Denúncias de Irregularidades na Inylbra
No dia 4 de março, trabalhadores da Inylbra, localizada em Diadema, paralisaram suas atividades como forma de protesto. Os operários expuseram diversas irregularidades relacionadas às condições de trabalho, que incluíam calor extremo, escassez de água e riscos à segurança.
Condições de Trabalho e Saúde
Durante a paralisação, muitos trabalhadores relataram situações alarmantes enfrentadas diariamente dentro da fábrica. Uma funcionária, que optou por não se identificar devido ao medo de represálias, revelou que na semana anterior, três colegas desmaiaram devido ao calor excessivo. Ela comentou: “A temperatura está insuportável, mal conseguimos respirar, e a falta de ventiladores agrava ainda mais a situação”.
Histórias de Trabalhadores
Um dos relatos mais impactantes veio de um trabalhador que descreveu a falta de infraestrutura nos banheiros e no fornecimento de água. “Quando precisamos ir aos banheiros, muitos deles estão sem torneiras funcionais e com privadas quebradas, o que demonstra um descaso total em relação aos trabalhadores”, desabafou.

As Reivindicações da Classe Trabalhadora
Além das condições físicas, os operários exigem melhorias salariais. A pesquisa da Organização Internacional do Trabalho (OIT) revela que os salários dos trabalhadores no Brasil estão entre os mais baixos do mundo. O salário mínimo atual apenas cobre 22,82% do que seria necessário para sustentar uma família de quatro pessoas, segundo estudo do DIEESE.
Violação de Direitos Fundamentais
As denúncias em relação à Inylbra não se limitam apenas à falta de cuidados com a saúde e segurança. Ao longo da manifestação, os trabalhadores também destacaram a violação dos direitos fundamentais relacionados à dignidade no ambiente de trabalho, enfatizando que o que ocorre na fábrica não se resume apenas a condições de trabalho ruins, mas a um descaso com a vida e a saúde dos operários.
A Mobilização é a Chave
Em um contexto mais amplo, a luta contra a escala 6×1 — onde os trabalhadores trabalham seis dias e folgam apenas um — é um tema amplo que afeta cerca de 30 milhões de profissionais em todo o Brasil.
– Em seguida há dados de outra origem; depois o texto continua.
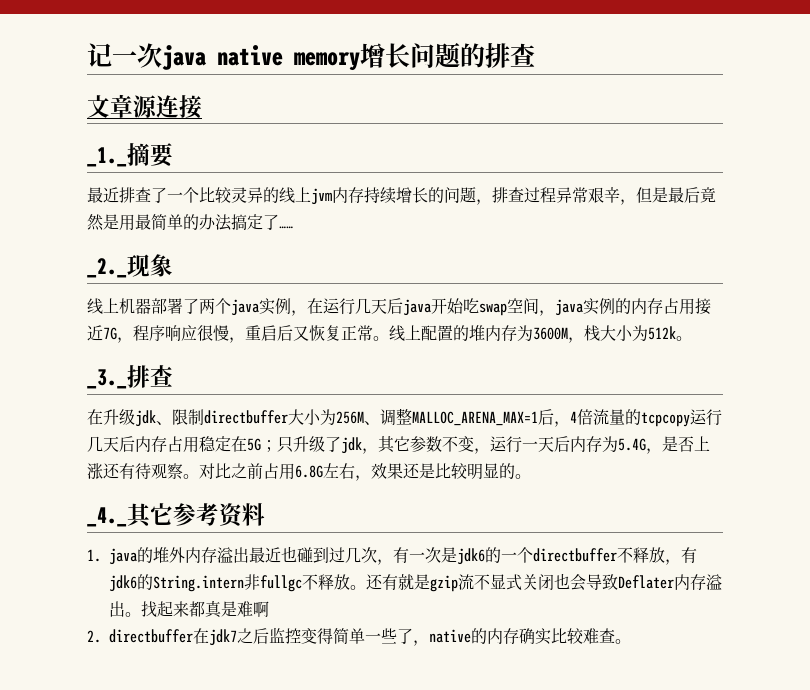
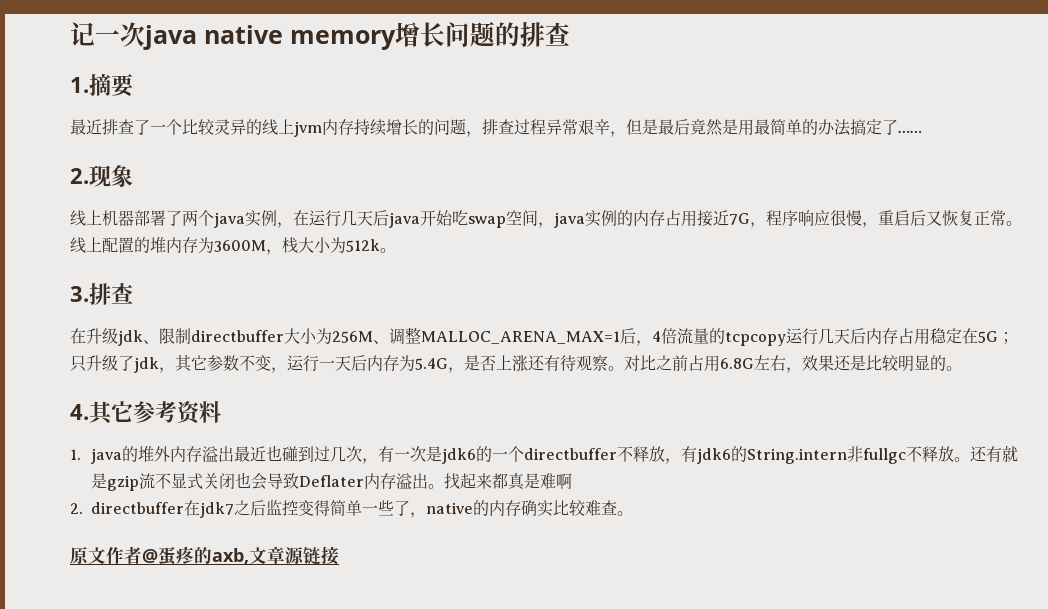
[87,94,202,119] [87,147,127,167] 文章源连接 // _1._ -> [70,77,89,93] 1.
[87,258,127,278] _2._ -> [70,168,89,184] 2.
[87,369,127,389] _3._ -> [70,286,89,302] 3.
[87,507,127,527] _4._ -> [70,404,89,420] 4.
(631, 641) none -> [70,546,339,565] // 原文作者@蛋疼的axb,文章源链接

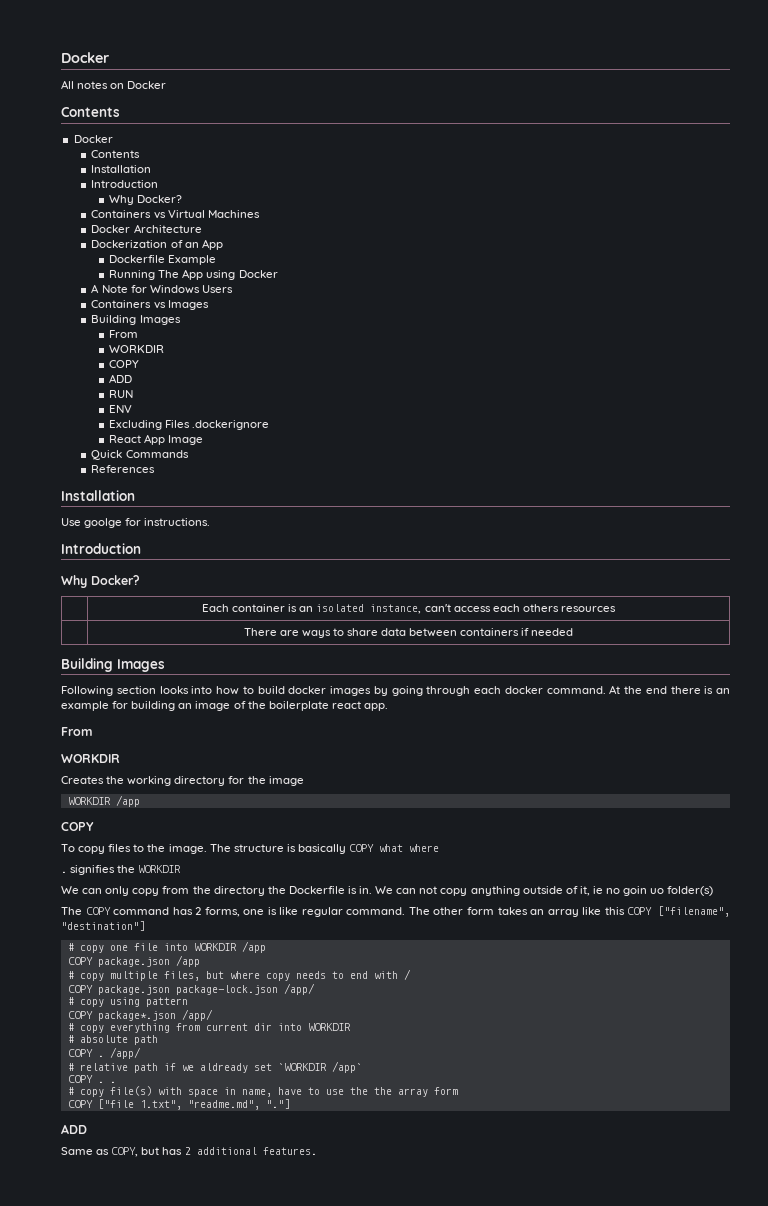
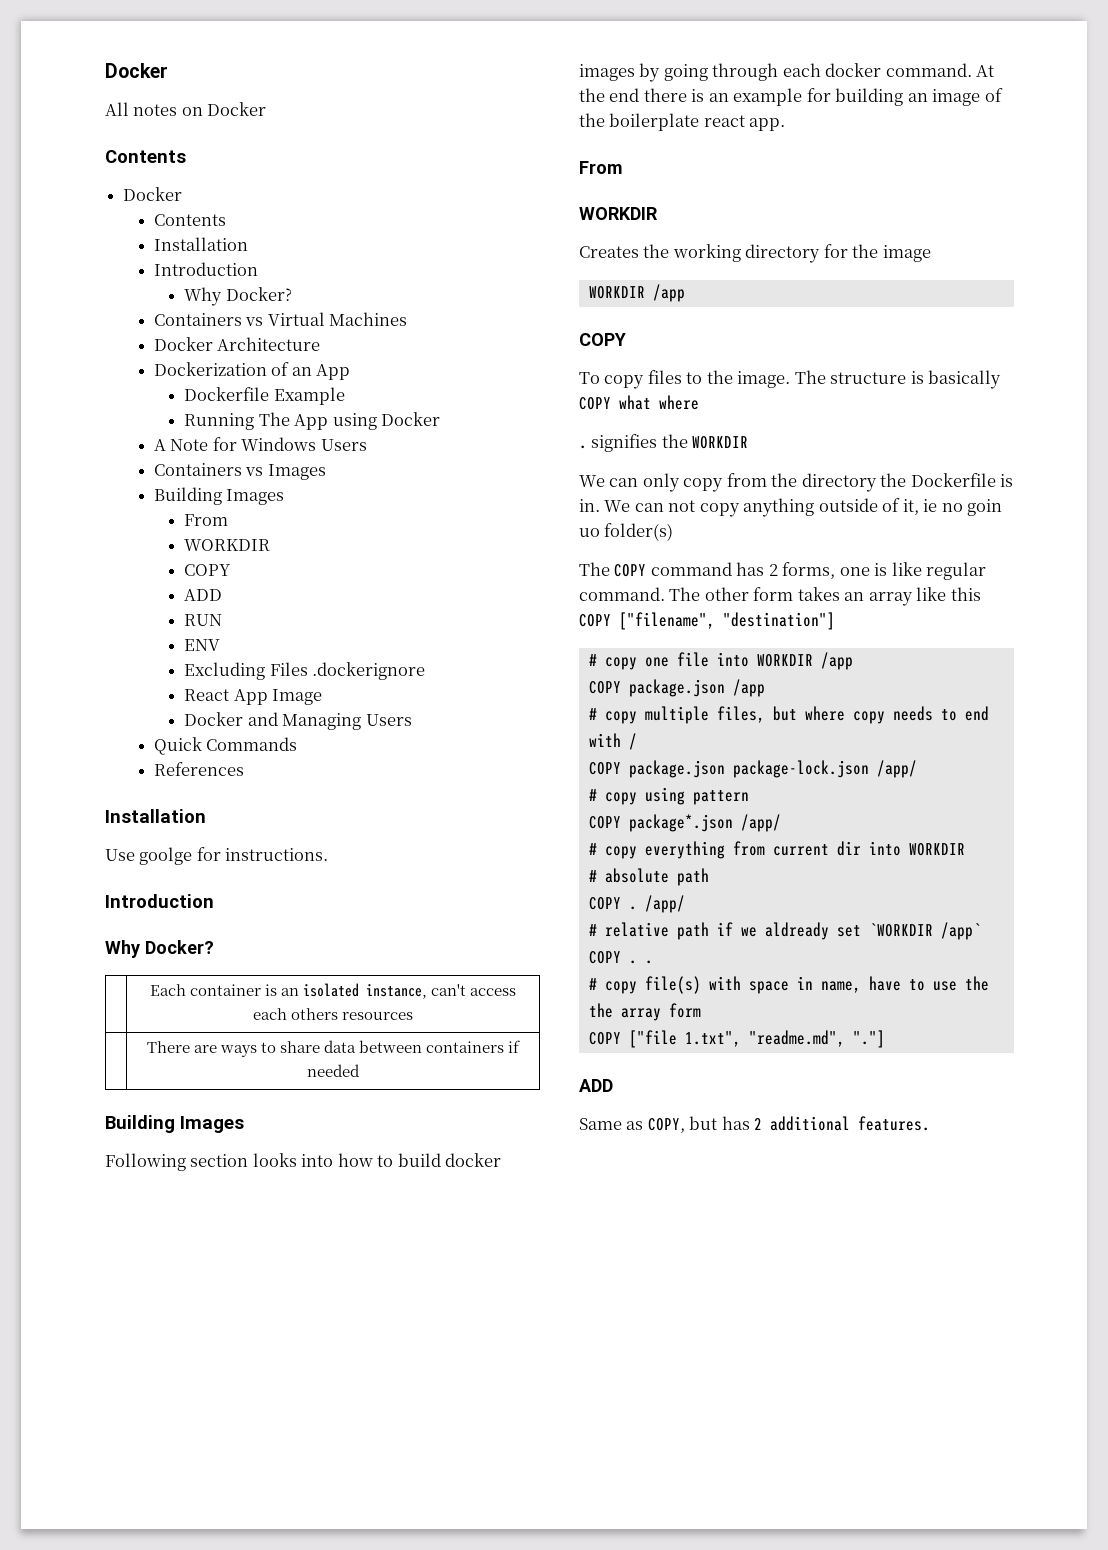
(204, 440) none -> [184,712,412,730] // Docker and Managing Users

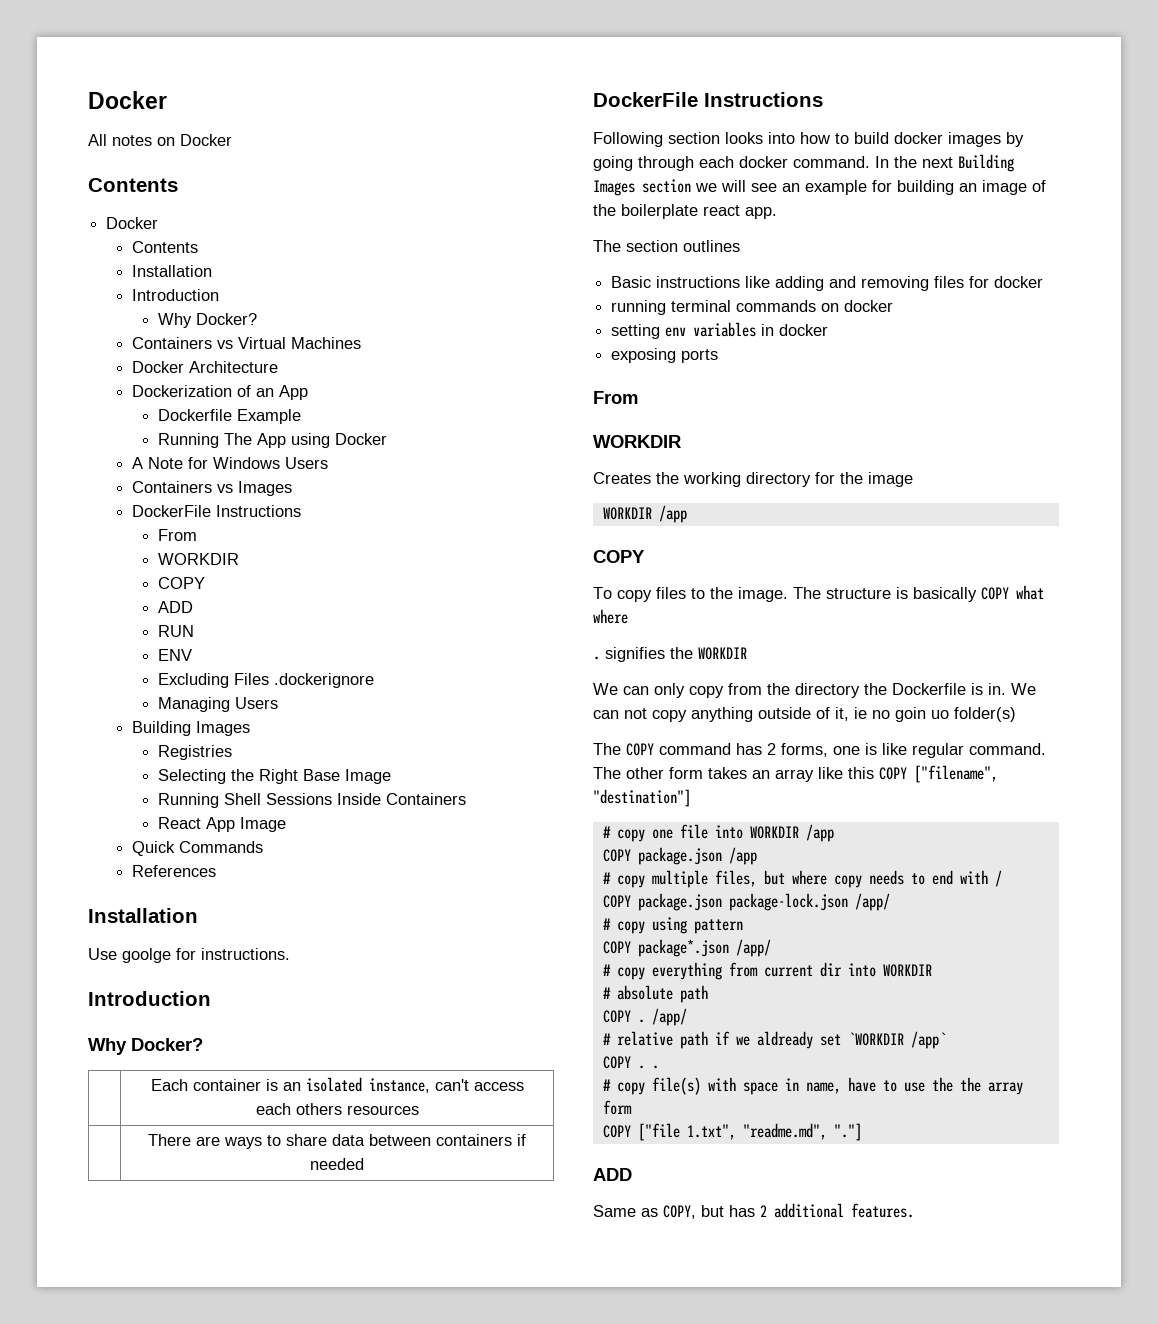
[153,487,285,505] Building Images -> [132,505,302,517] DockerFile Instructions
(426, 671) none -> [158,697,279,712] [132,721,251,736] [158,745,233,760] [158,769,392,784] [158,793,467,808] // Managing Users // Building Images // Registries // Selecting the Right Base Image // Running Shell Sessions Inside Containers
[184,712,412,730] // Docker and Managing Users -> (287, 824) none
[105,1115,244,1133] Building Images -> [593,92,823,107] DockerFile Instructions
[976,65,995,77] [579,88,705,102] At the end there is -> [875,154,1014,172] [593,179,777,196] In the next Building Images section we will see
(786, 124) none -> [593,240,740,252] [611,276,1044,291] [611,300,894,315] [611,322,829,339] [611,348,719,363] // The section outlines // Basic instructions like adding and removing files for docker // running terminal commands on docker // setting env variables in docker // exposing ports

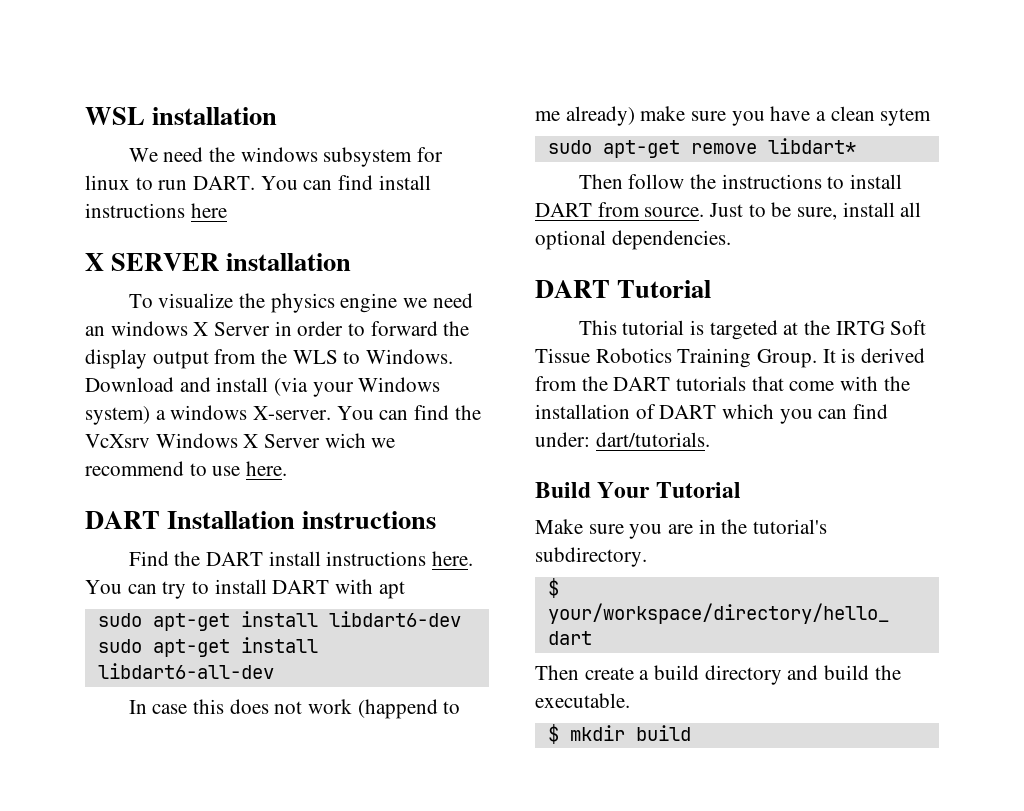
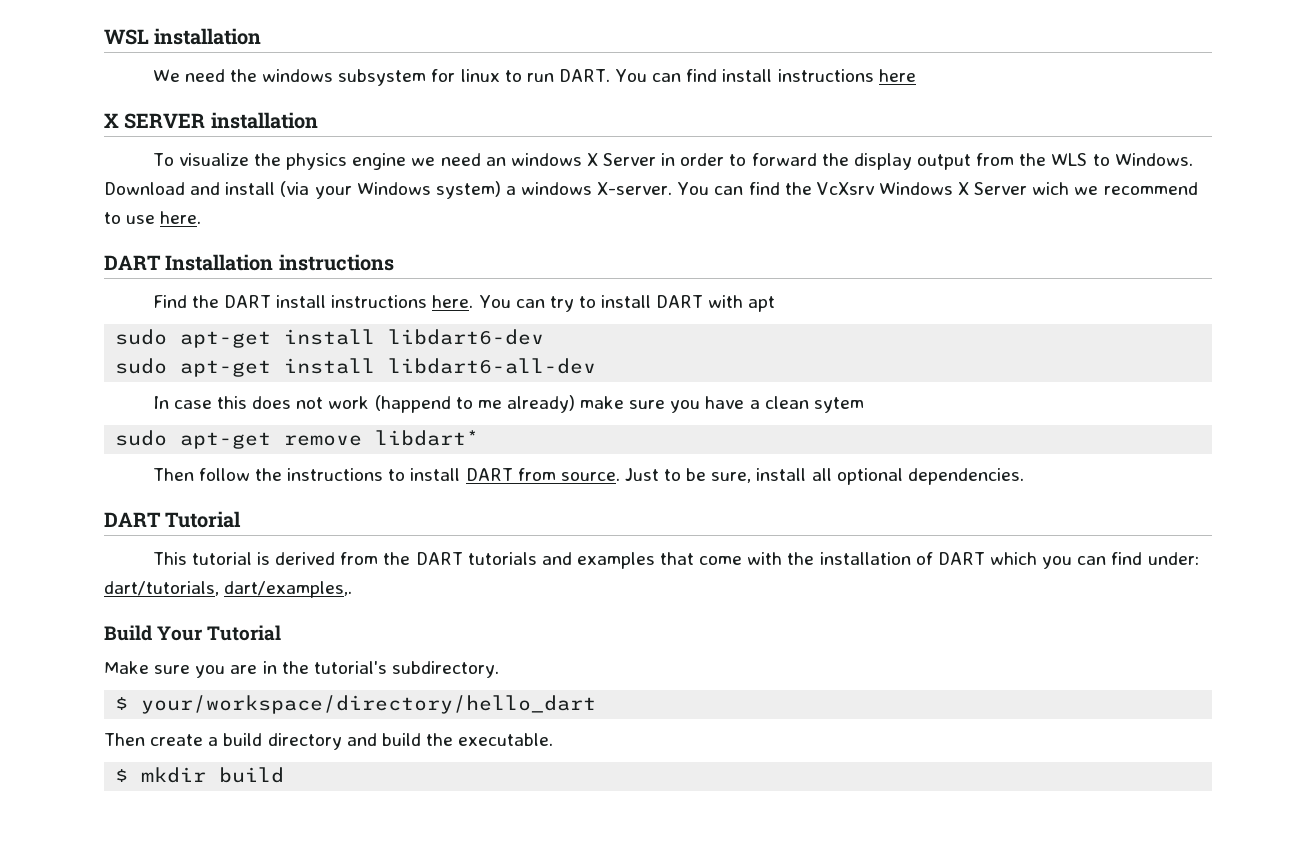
[709,320,927,340] [535,348,856,368] targeted at the IRTG Soft Tissue Robotics Training Group. It is -> (271, 558) none
(747, 383) none -> [541,552,655,569] and examples
[595,432,710,447] dart/tutorials. -> [104,581,353,598] dart/tutorials, dart/examples,.

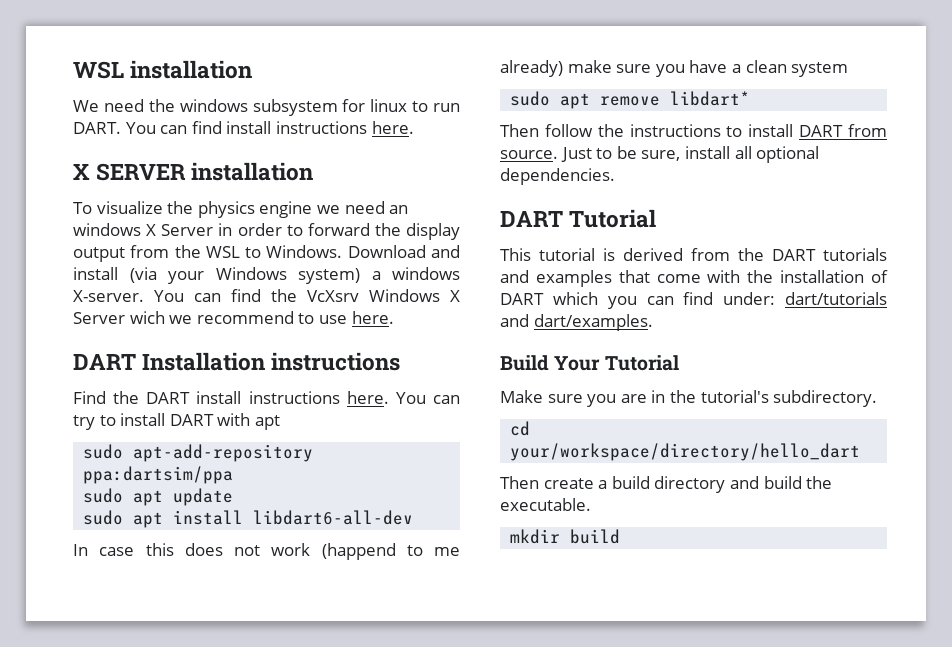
[878,69,916,82] here -> [371,121,414,134] here.
[1051,153,1088,166] WLS -> [205,246,240,258] WSL
[180,329,545,348] [115,358,272,377] apt-get install libdart6-dev // sudo apt-get -> [133,444,314,462] [83,466,234,484] [83,488,234,506] [83,510,164,528] apt-add-repository ppa:dartsim/ppa // sudo apt update // sudo apt
[813,397,864,413] [115,430,272,449] sytem // sudo apt-get -> [791,62,849,77] [510,91,591,109] system // sudo apt
[104,581,353,598] dart/tutorials, dart/examples,. -> [785,292,887,305] [500,314,653,331] dart/tutorials and dart/examples.
[115,697,129,710] $ -> [510,421,531,436] cd
[115,769,129,782] $ -> (591, 504) none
Essa escala é considerada uma forma de exploração, e os trabalhadores unidos acreditam que sua luta pode resultar na mudança dessas práticas.
O Impacto da Escala 6×1
Pessoas que trabalham nessa jornada normalmente enfrentam longas horas de estresse e exaustão, e a maioria são negros e negras com baixa escolaridade que sustentam suas famílias. Essa realidade é ainda mais grave para as mulheres, que tradicionalmente ocupam os postos de menor remuneração.
Futuro dos Trabalhadores da Inylbra
A conscientização e mobilização dos trabalhadores da Inylbra têm sido visíveis após a paralisação. Ao longo da semana seguinte, começaram a surgir mudanças dentro da fábrica, incluindo novas contratações e uma crescente discussão sobre uma possível jornada de trabalho 6×2, ao invés de 6×1.
Perspectivas de Mudança
A luta pela mudança vai muito além da simples alteração de jornada. Os operários também buscam melhorias na saúde e segurança no ambiente de trabalho, apresentando a necessidade de equipamentos de proteção individual (EPIs) adequados e condições mais seguras.
A Importância da Organização Sindical
Os trabalhadores da Inylbra estão se organizando para formar uma comissão que represente seus interesses e necessidades. Essa comissão será essencial para exigir mudanças e para a luta por direitos, fortalecendo a ideia de que a organização coletiva é a chave para sucesso na implementação de melhorias no ambiente de trabalho.
Com a mobilização crescente, os trabalhadores da Inylbra mostram que a luta organizada é o caminho para conquistar direitos fundamentais e melhorar significativamente suas condições de vida e trabalho.